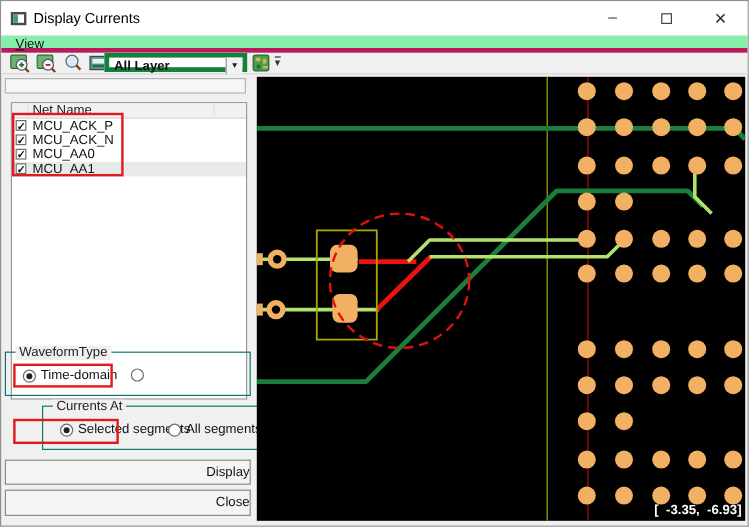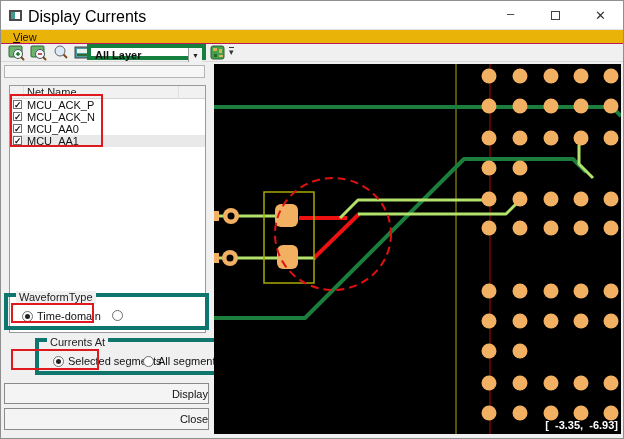--- a/index.html
+++ b/index.html
@@ -13,7 +13,7 @@
   .titlebar{position:absolute;left:0;top:0;width:622px;height:29px;background:#ffffff;border-bottom:1px solid #e3e3e3;}
   .title-icon{position:absolute;left:8px;top:9px;width:13px;height:11px;border:2px solid #4a4a4a;background:#fff;}
   .title-icon i{position:absolute;left:0;top:0;width:4px;height:7px;background:#3f9c8c;display:block;}
-  .title-text{position:absolute;left:27px;top:7px;font-size:16px;color:#000;}
+  .title-text{position:absolute;left:27px;top:7px;font-size:12px;color:#000;}
   .win-controls{position:absolute;right:0;top:0;height:28px;display:flex;}
   .win-btn{width:45px;height:28px;display:flex;align-items:center;justify-content:center;color:#333;font-size:13px;}
   .max-glyph{width:9px;height:9px;border:1px solid #444;display:inline-block;}

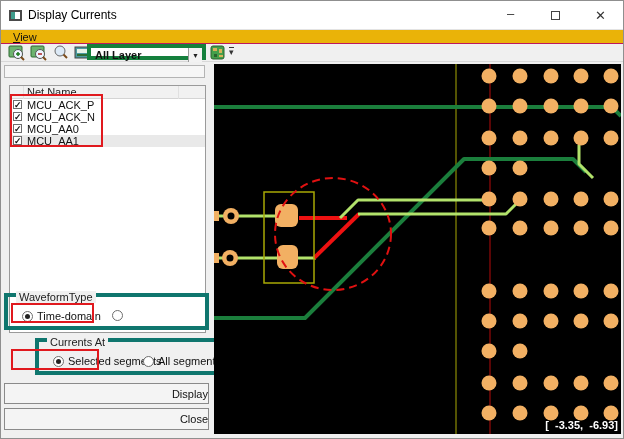--- a/index.html
+++ b/index.html
@@ -19,7 +19,7 @@
   .max-glyph{width:9px;height:9px;border:1px solid #444;display:inline-block;}
   .min-glyph{display:inline-block;transform:translateY(-2px);}
   
-  .menubar{position:absolute;left:0;top:29px;width:622px;height:14px;background:#eab308;border-bottom:1px solid #be185d;}
+  .menubar{position:absolute;left:0;top:29px;width:622px;height:14px;background:#86efac;border-bottom:4px solid #be185d;}
   .menu-item{position:absolute;left:12px;top:1px;}
   .menu-item b{font-weight:normal;text-decoration:underline;}
   .toolbar{position:absolute;left:0;top:43px;width:622px;height:18px;background:#f0f0f0;border-bottom:1px solid #d8d8d8;}

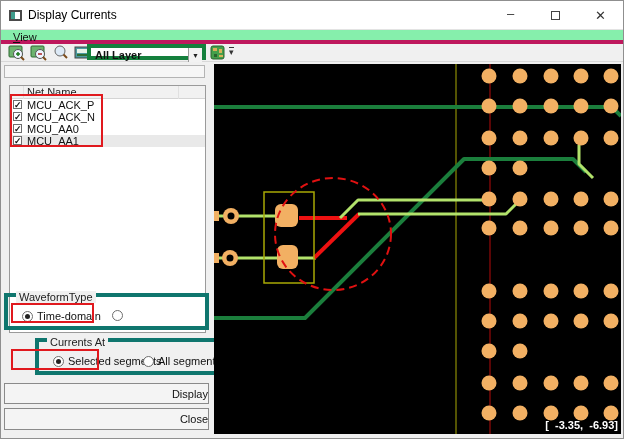--- a/index.html
+++ b/index.html
@@ -42,7 +42,7 @@
     font-size:9px;line-height:8px;text-align:center;color:#111;font-weight:bold;}
   .nl-name{position:absolute;left:17px;top:0px;}
   
-  .groupbox{position:absolute;left:3px;width:205px;height:37px;border:4px solid #0f766e;}
+  .groupbox{position:absolute;left:3px;width:205px;height:37px;border:1px solid #0f766e;}
   .gb-label{position:absolute;left:8px;top:-6px;background:#f0f0f0;padding:0 3px;color:#222;}
   .radio-item{position:absolute;top:13px;display:flex;align-items:center;}
   .radio{width:11px;height:11px;border:1px solid #6e6e6e;border-radius:50%;background:#fff;position:relative;flex:none;}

Requirement:
Please give, as a bare number, how many lines in the listing above contain "align".

Your response:
3